COMPARATIVE STUDY OF LOCKING COMPRESSION PLATE VERSUS INTRAMEDULLARY NAILING IN EXTRA-ARTICULAR DISTAL TIBIA FRACTURES
Keywords:
Distal Tibia Fracture, Locking Compression Plate, Intramedullary Nailing, AO/OTA 43-A, AOFAS Score, Olerud-Molander Score.Abstract
Background: Extra-articular distal tibia fractures pose significant surgical challenges given the unique anatomy of the metaphyseal-diaphyseal junction and the limited soft tissue envelope surrounding the distal leg. Two widely practiced surgical techniques, locking compression plate (LCP) fixation and intramedullary nailing (IMN), have both demonstrated effectiveness, yet continue to be debated regarding perioperative morbidity, radiological outcomes, and functional recovery.

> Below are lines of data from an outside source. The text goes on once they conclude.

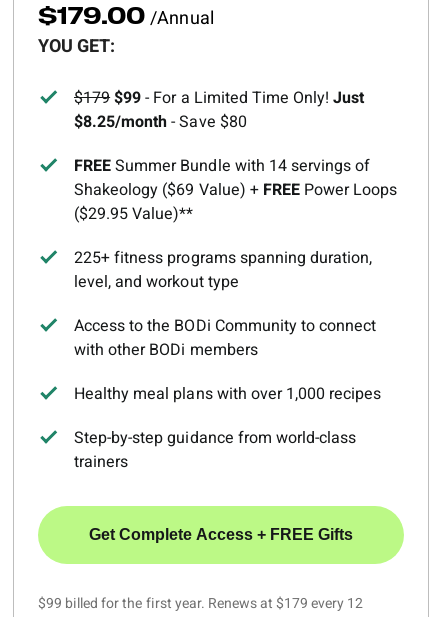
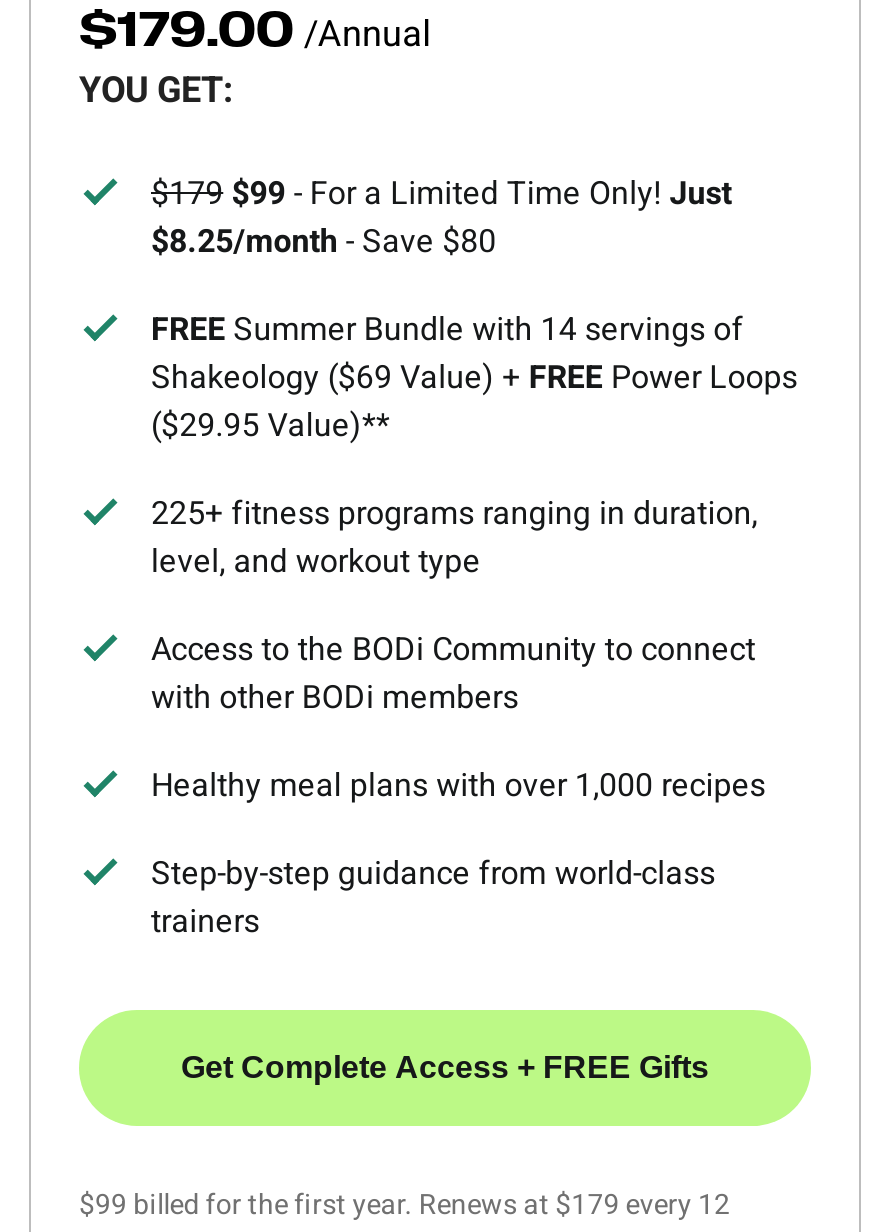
- 225+ fitness programs spanning duration,
+ 225+ fitness programs ranging in duration,
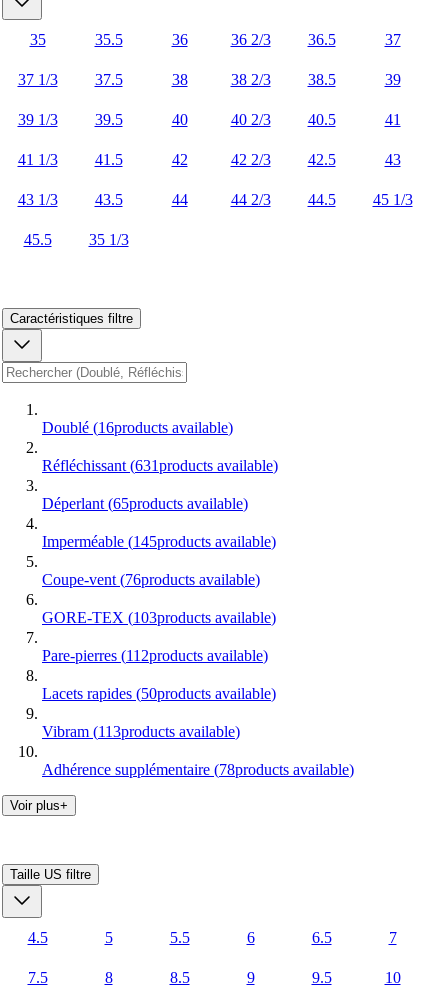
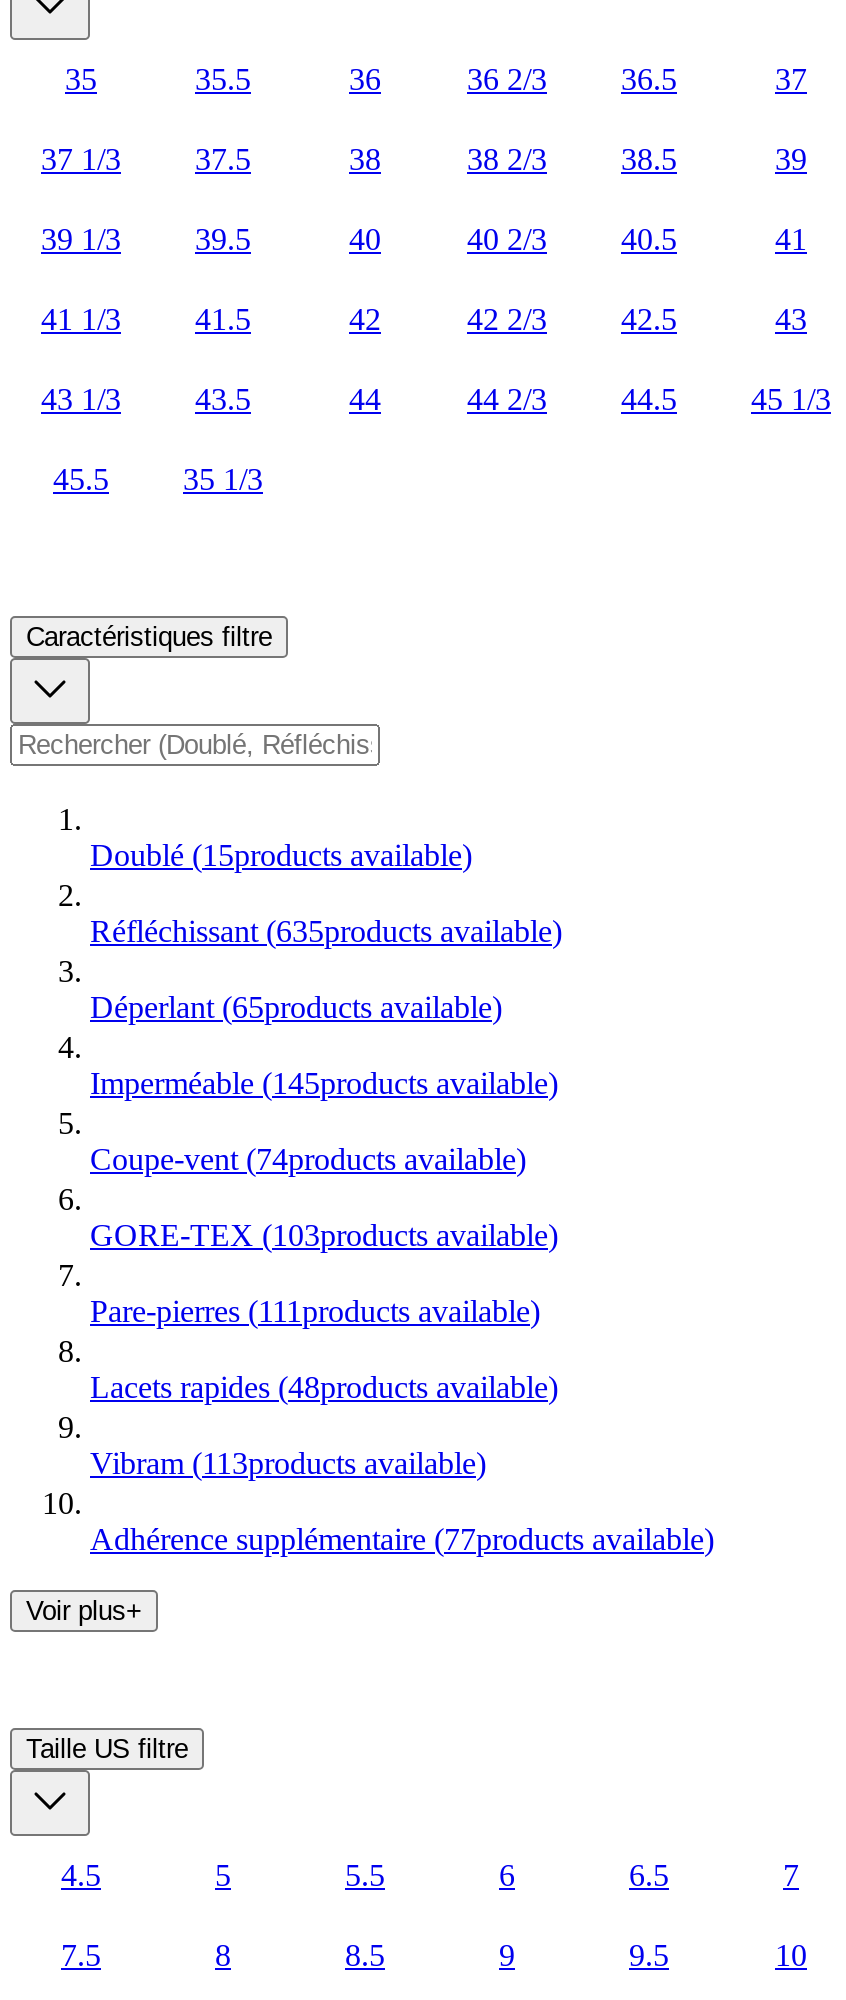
- Doublé (16products available)
+ Doublé (15products available)

- Réfléchissant (631products available)
+ Réfléchissant (635products available)

- Coupe-vent (76products available)
+ Coupe-vent (74products available)

- Pare-pierres (112 products available)
+ Pare-pierres (111 products available)

- Lacets rapides (50products available)
+ Lacets rapides (48products available)

- Adhérence supplémentaire (78products available)
+ Adhérence supplémentaire (77products available)
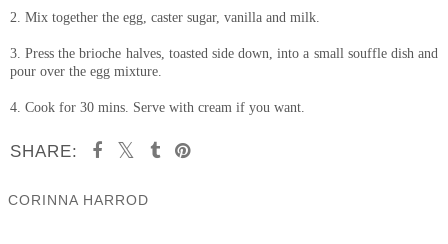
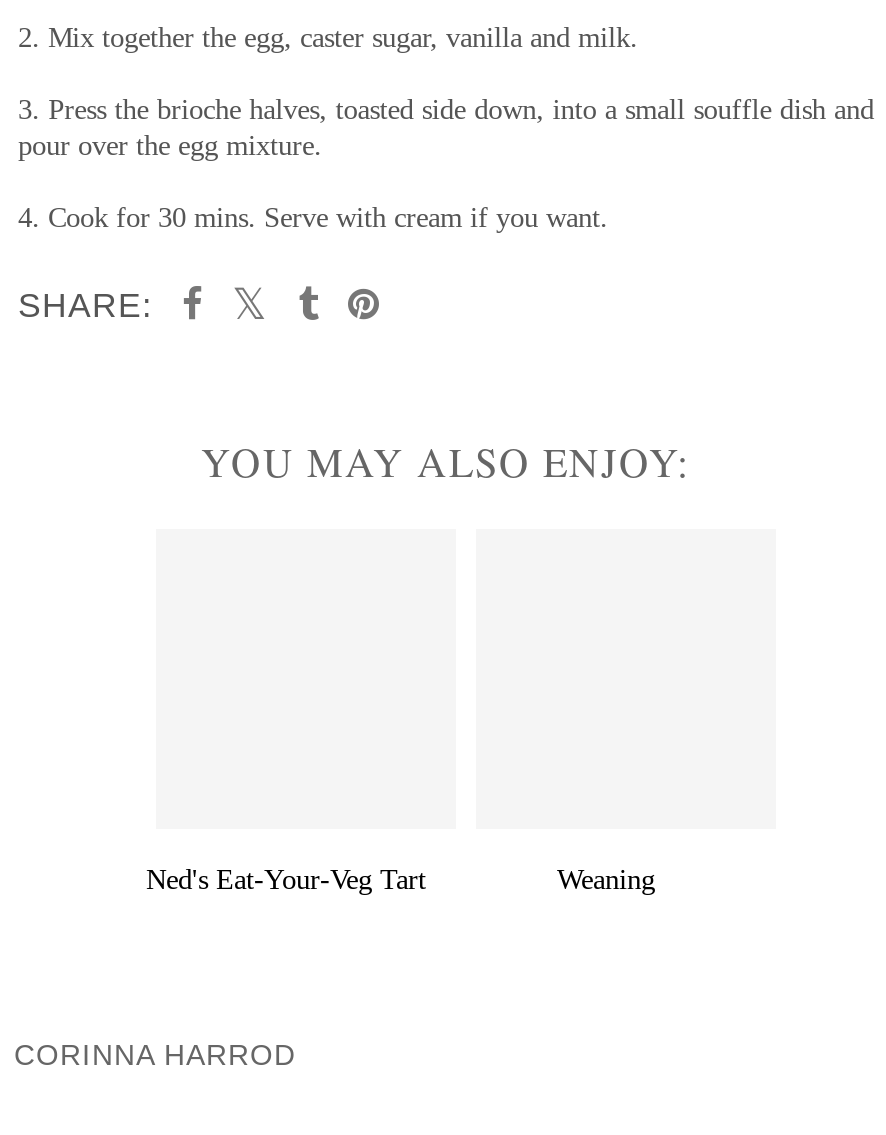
+ Ned's Eat-Your-Veg Tart
+ Weaning

+ YOU MAY ALSO ENJOY:
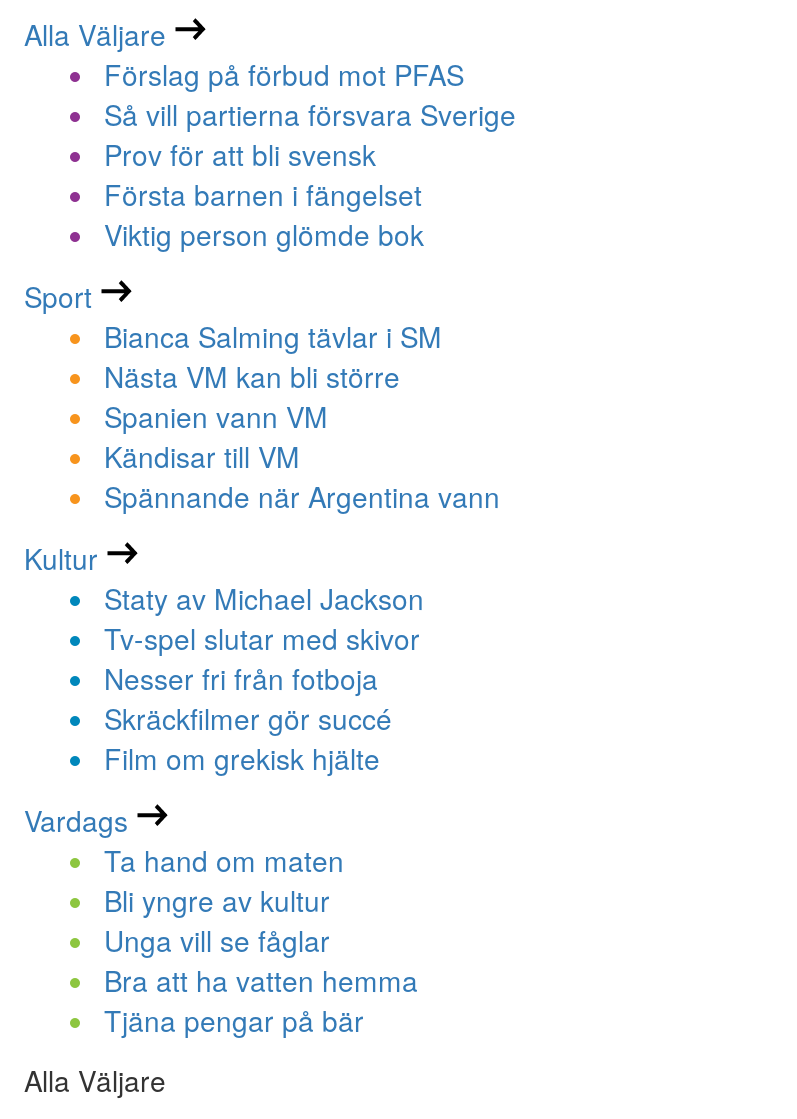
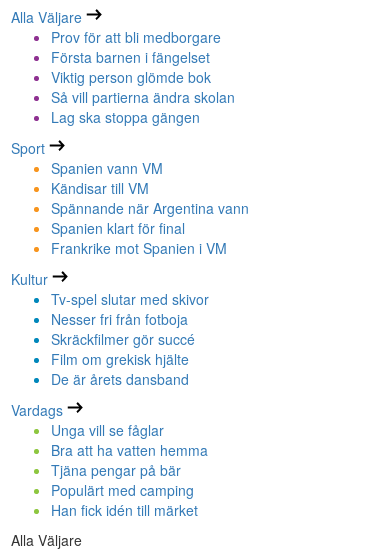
- Förslag på förbud mot PFAS
- Så vill partierna försvara Sverige
- Prov för att bli svensk
+ Prov för att bli medborgare

moved up: Första barnen i fängelset | Viktig person glömde bok

+ Så vill partierna ändra skolan
+ Lag ska stoppa gängen

- Bianca Salming tävlar i SM
- Nästa VM kan bli större

moved up: Spanien vann VM | Kändisar till VM | Spännande när Argentina vann

+ Spanien klart för final
+ Frankrike mot Spanien i VM

- Staty av Michael Jackson

moved up: Tv-spel slutar med skivor | Nesser fri från fotboja | Skräckfilmer gör succé | Film om grekisk hjälte

+ De är årets dansband

- Ta hand om maten
- Bli yngre av kultur

moved up: Unga vill se fåglar | Bra att ha vatten hemma | Tjäna pengar på bär

+ Populärt med camping
+ Han fick idén till märket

Objectives: To compare LCP and IMN in terms of operative parameters, time to radiological union, functional recovery assessed by the American Orthopaedic Foot and Ankle Society (AOFAS) and Olerud-Molander Ankle Score (OMAS), and postoperative complications. Methods: This prospective observational study enrolled 150 patients aged 18–70 years with extra-articular distal tibia fractures (AO/OTA type 43-A) treated at a tertiary care centre in Dindigul, Tamil Nadu, between January 2024 and January 2026. 80 Patients were managed with LCP and 70 with IMN. Outcome measures included operative time, estimated blood loss, hospital stay, fluoroscopy exposure, time to union, functional scores, alignment, and complications. Results: IMN demonstrated significantly shorter operative time (74.2 ± 14.3 vs 98.4 ± 18.6 min, p<0.001), reduced blood loss (124.4 vs 182.6 mL, p<0.001), and shorter hospital stay (5.8 vs 7.6 days, p<0.001). Time to radiological union was shorter with IMN (16.4 vs 18.2 weeks, p=0.003). Mean AOFAS (85.1 vs 82.4, p=0.04) and OMAS (83.2 vs 79.6, p=0.02) scores were superior in the IMN group. On categorical functional grading, IMN yielded more excellent outcomes (27.1% vs 17.5%) and fewer fair/poor outcomes (10.0% vs 15.0%), though the overall distribution did not reach statistical significance (p=0.23). Combined excellent/good outcomes were 90.0% in IMN vs 85.0% in LCP (p=0.31). Complication rates were comparable between groups (34.3% vs 32.5%, p=0.81), though wound complications were more frequent with LCP and anterior knee pain was specific to IMN. Conclusion: Both techniques provide satisfactory fixation for extra-articular distal tibia fractures. IMN offers advantages in perioperative morbidity and functional recovery, while LCP provides better coronal alignment control in multifragmentary patterns. Surgical decision-making should be individualised based on fracture morphology and the local soft tissue envelope.